DIRECTIONS
Your answer must be every line of the data that contains "json".

Difference listings
----
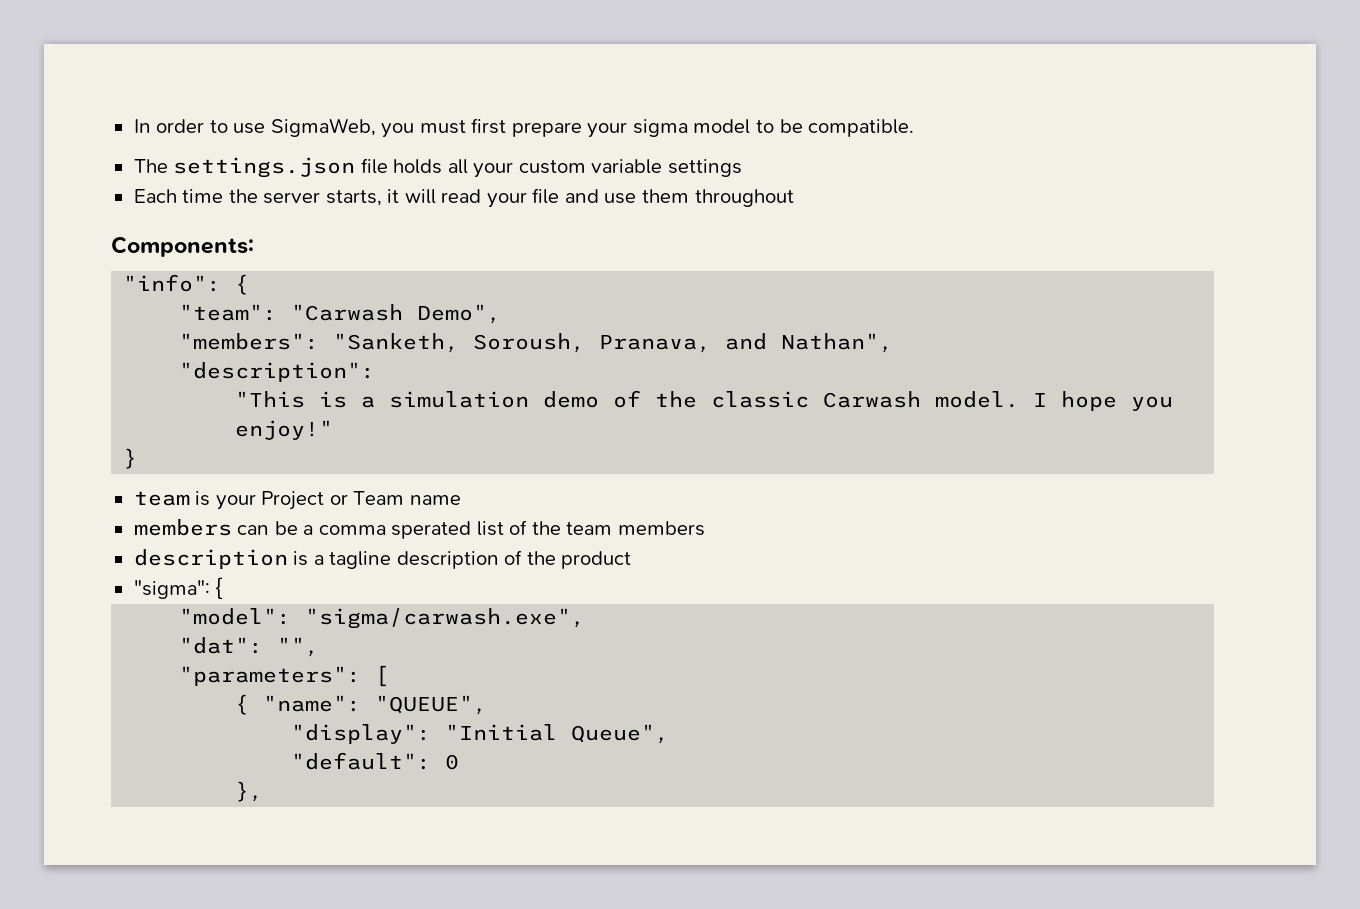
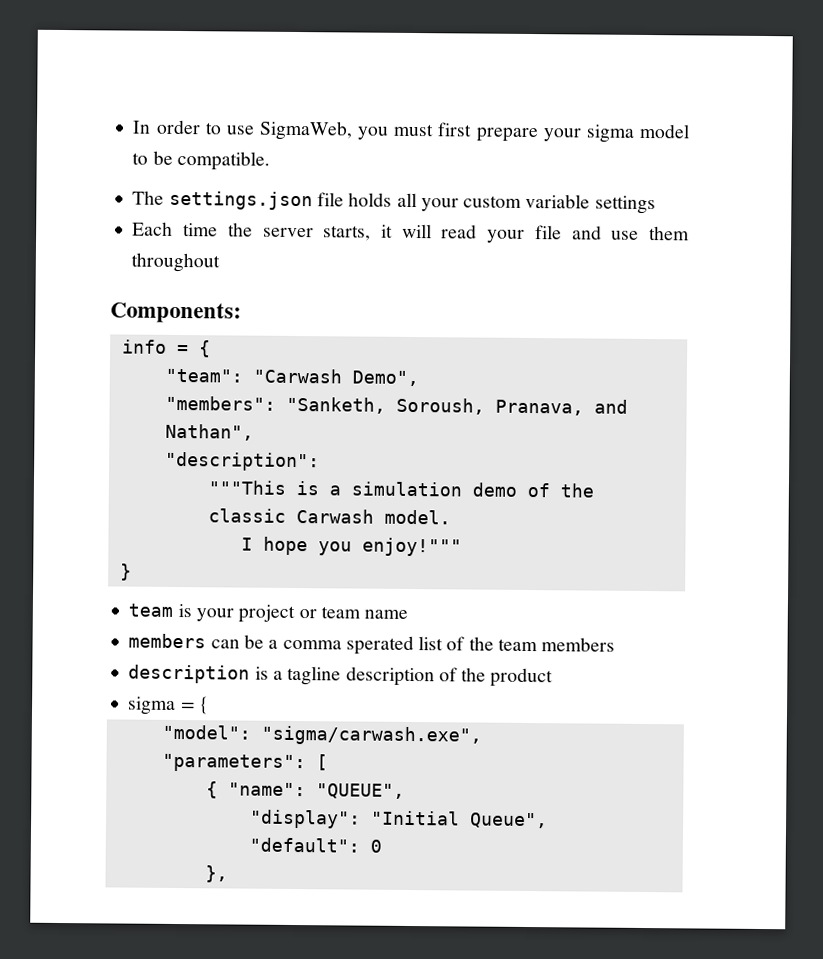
[123,274,222,292] "info": -> [121,339,189,355] info =
[235,391,306,408] "This -> [207,480,286,495] """This
(1020, 399) none -> (451, 517) //
[235,420,334,440] enjoy!" -> [361,537,462,557] enjoy!"""
[261,491,405,510] Project or Team -> [238,604,361,624] project or team
[133,580,210,599] "sigma": -> [127,696,195,715] sigma =
[179,637,320,657] // "dat": "", -> (482, 735) none

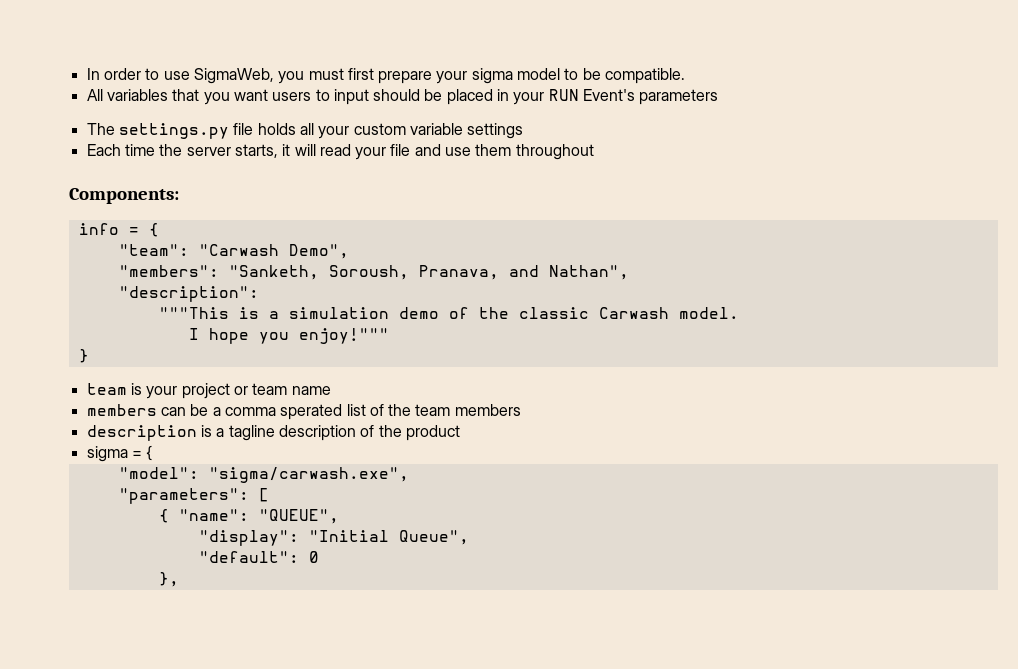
(270, 160) none -> [86,89,719,105] // All variables that you want users to input should be placed in your RUN Event's parameters
[168,190,313,211] settings.json -> [118,123,229,139] settings.py

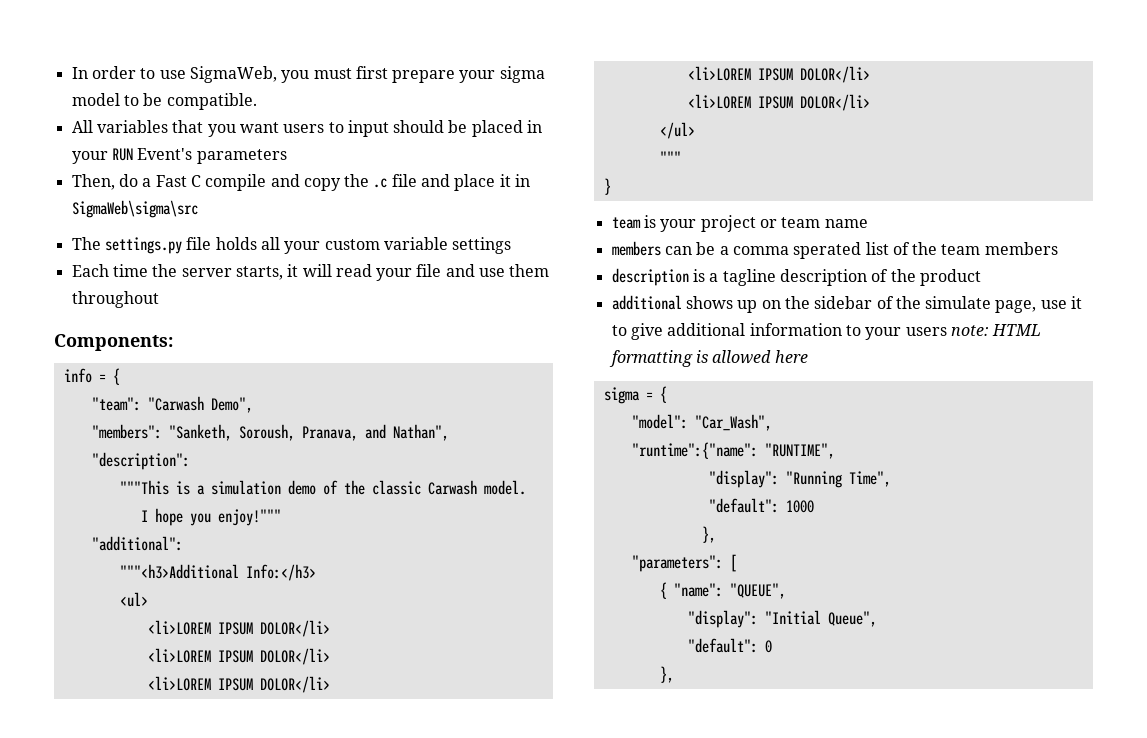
(719, 97) none -> [71,174,531,191] [71,200,198,218] // Then, do a Fast C compile and copy the .c file and place it in SigmaWeb\sigma\src
(389, 336) none -> [91,536,183,551] [119,564,316,581] [119,592,148,607] [147,620,330,637] [147,648,330,665] [147,676,330,693] [687,66,870,83] [687,94,870,111] [659,122,695,139] [659,151,681,164] // "additional": // """<h3>Additional Info:</h3> // <ul> // <li>LOREM IPSUM DOLOR</li> // <li>LOREM IPSUM DOLOR</li> // <li>LOREM IPSUM DOLOR</li> // <li>LOREM IPSUM DOLOR</li> // <li>LOREM IPSUM DOLOR</li> // </ul> // """
[86,445,153,462] [118,467,409,483] sigma = { // "model": "sigma/carwash.exe", -> [611,295,1083,313] [611,323,1042,340] [608,350,808,367] [603,386,667,404] [631,414,772,431] [631,442,835,459] [708,470,891,488] [708,498,814,513] [701,526,716,543] additional shows up on the sidebar of the simulate page, use it to give additional information to your users note: HTML formatting is allowed here // sigma = { // "model": "Car_Wash", // "runtime":{"name": "RUNTIME", // "display": "Running Time", // "default": 1000 // },

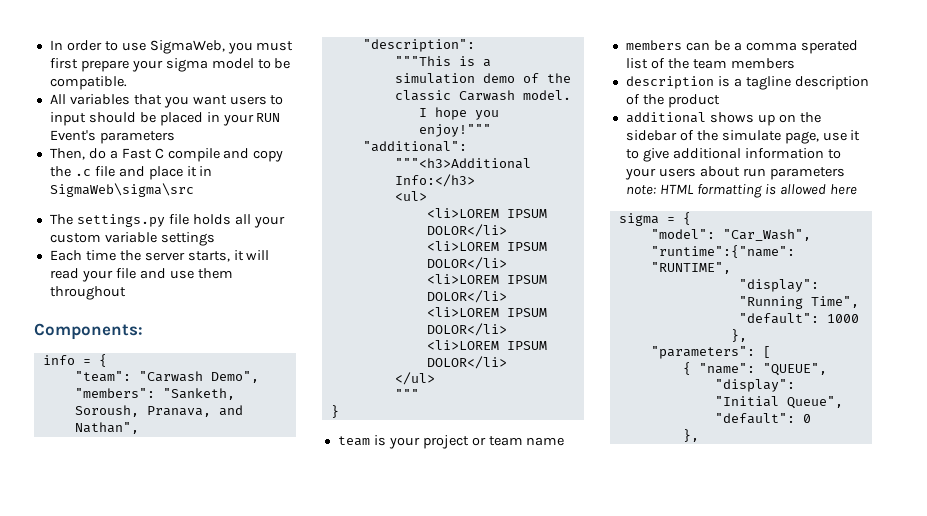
(947, 331) none -> [699,166,845,180] about run parameters

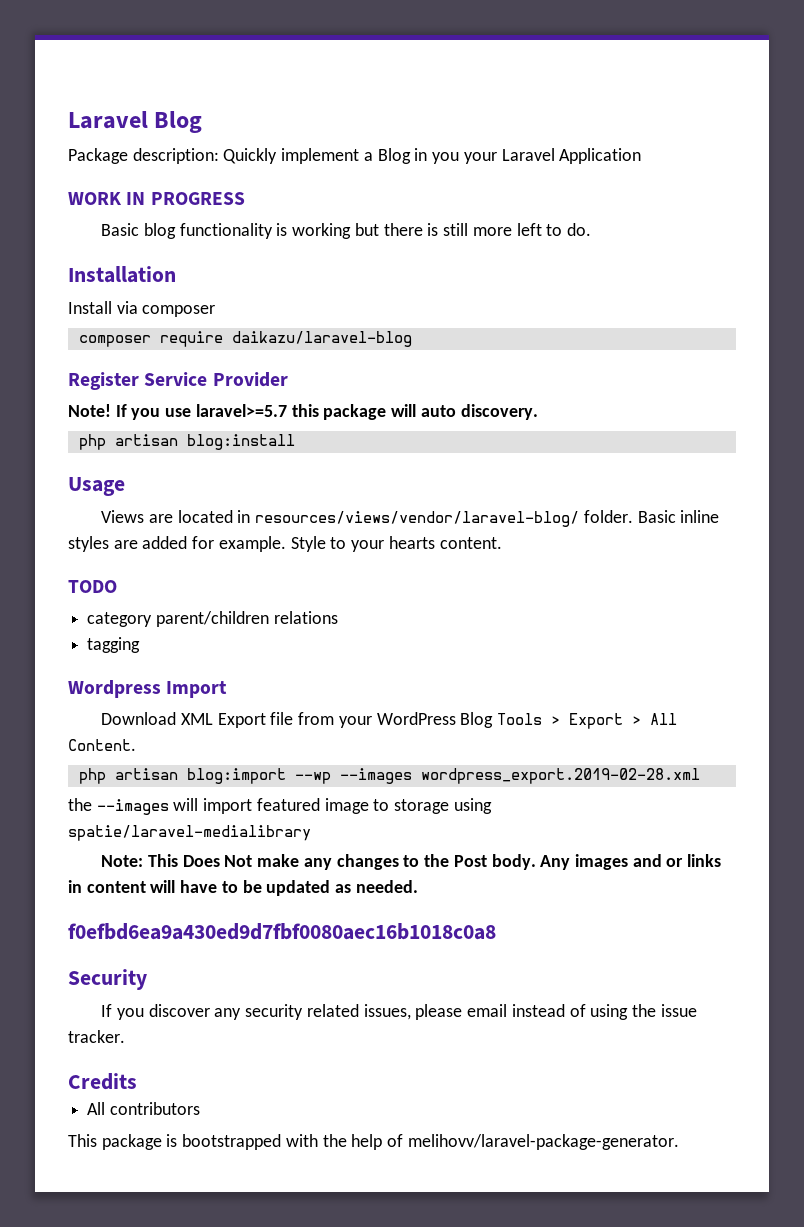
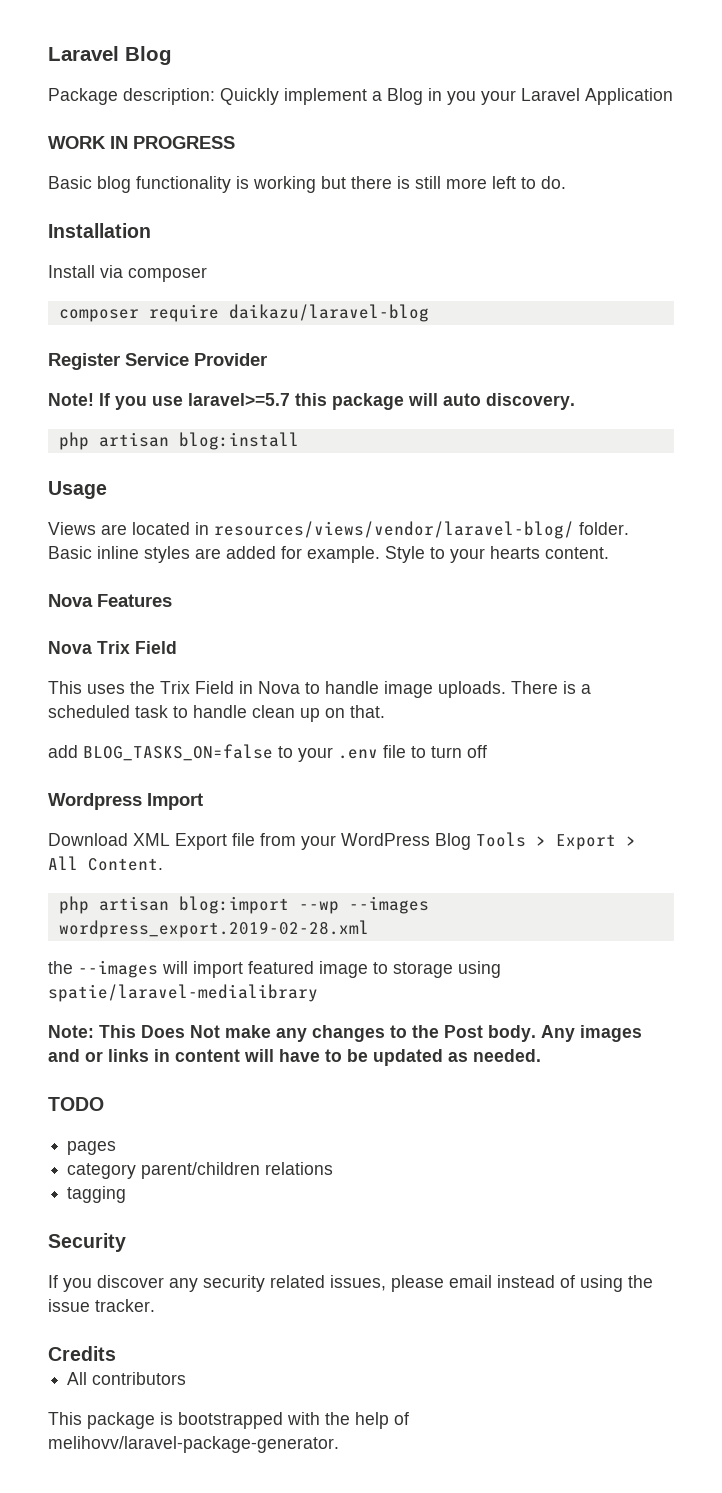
[68,580,117,593] [87,611,338,627] [87,637,141,653] TODO // category parent/children relations // tagging -> [48,594,172,607] [48,641,177,654] [48,681,591,698] [48,705,385,722] [48,744,487,762] Nova Features // Nova Trix Field // This uses the Trix Field in Nova to handle image uploads. There is a scheduled task to handle clean up on that. // add BLOG_TASKS_ON=false to your .env file to turn off
[68,923,496,940] f0efbd6ea9a430ed9d7fbf0080aec16b1018c0a8 -> [48,1097,104,1111] [67,1141,117,1155] [67,1162,334,1179] [67,1186,127,1203] TODO // pages // category parent/children relations // tagging

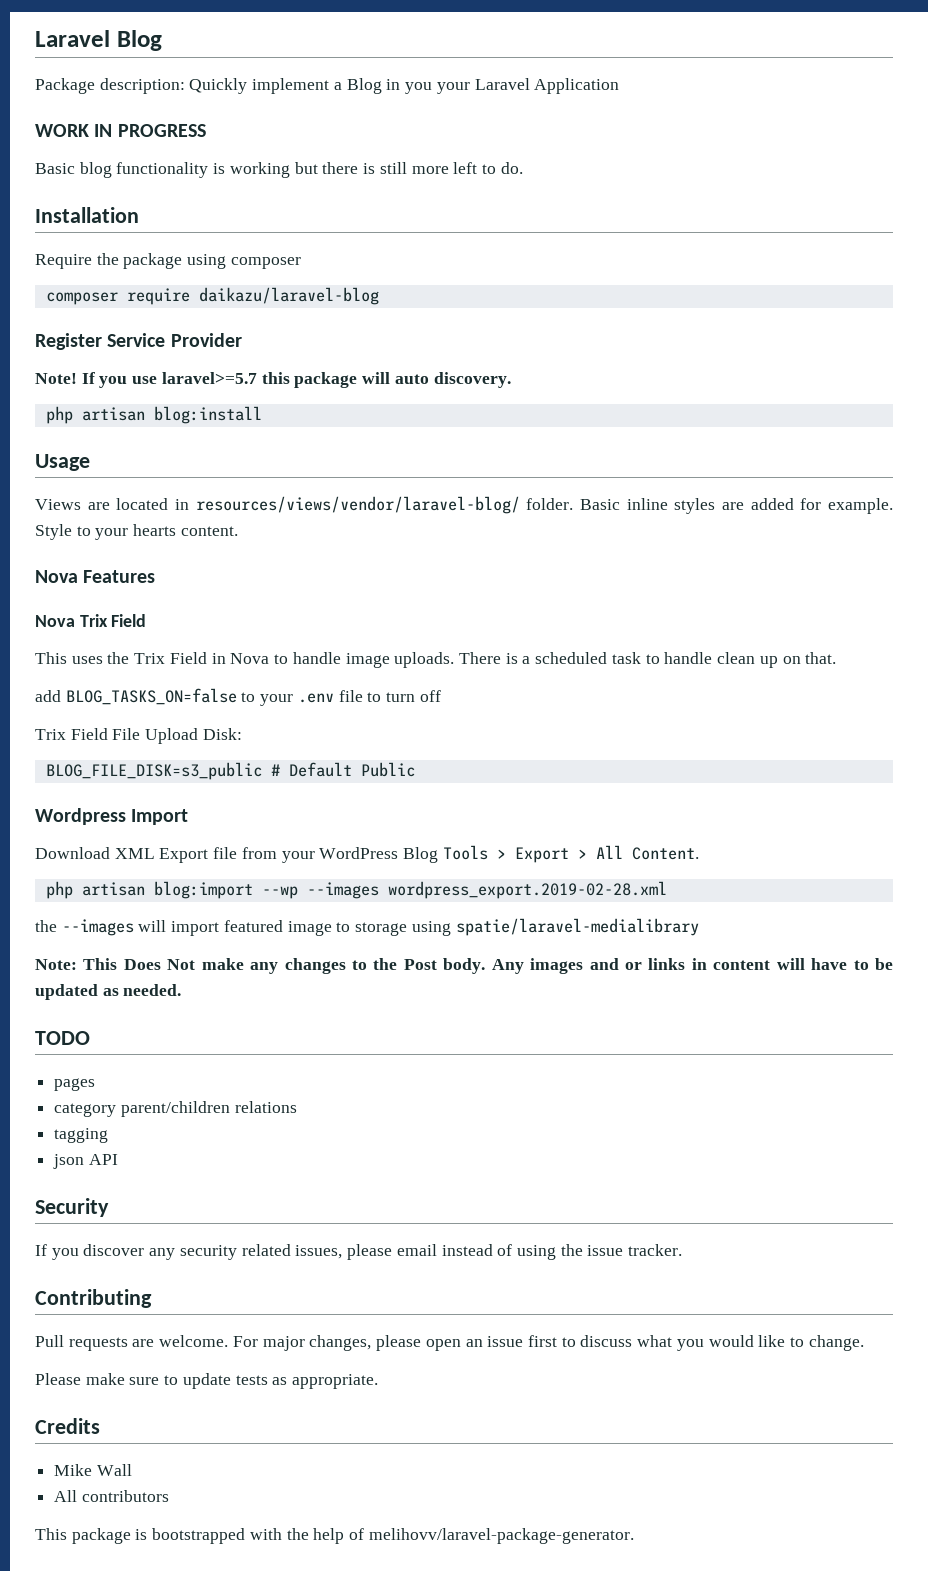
[48,265,123,278] Install via -> [35,253,227,269] Require the package using
(487, 751) none -> [35,728,242,744] [45,762,415,780] // Trix Field File Upload Disk: // BLOG_FILE_DISK=s3_public # Default Public
(127, 1194) none -> [53,1154,118,1169] // json API
(155, 1305) none -> [35,1289,152,1308] [35,1335,864,1351] [35,1373,379,1389] // Contributing // Pull requests are welcome. For major changes, please open an issue first to discuss what you would like to change. // Please make sure to update tests as appropriate.
(116, 1353) none -> [54,1464,132,1476] // Mike Wall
----
TASK OUTPUT
[168,190,313,211] settings.json -> [118,123,229,139] settings.py
(127, 1194) none -> [53,1154,118,1169] // json API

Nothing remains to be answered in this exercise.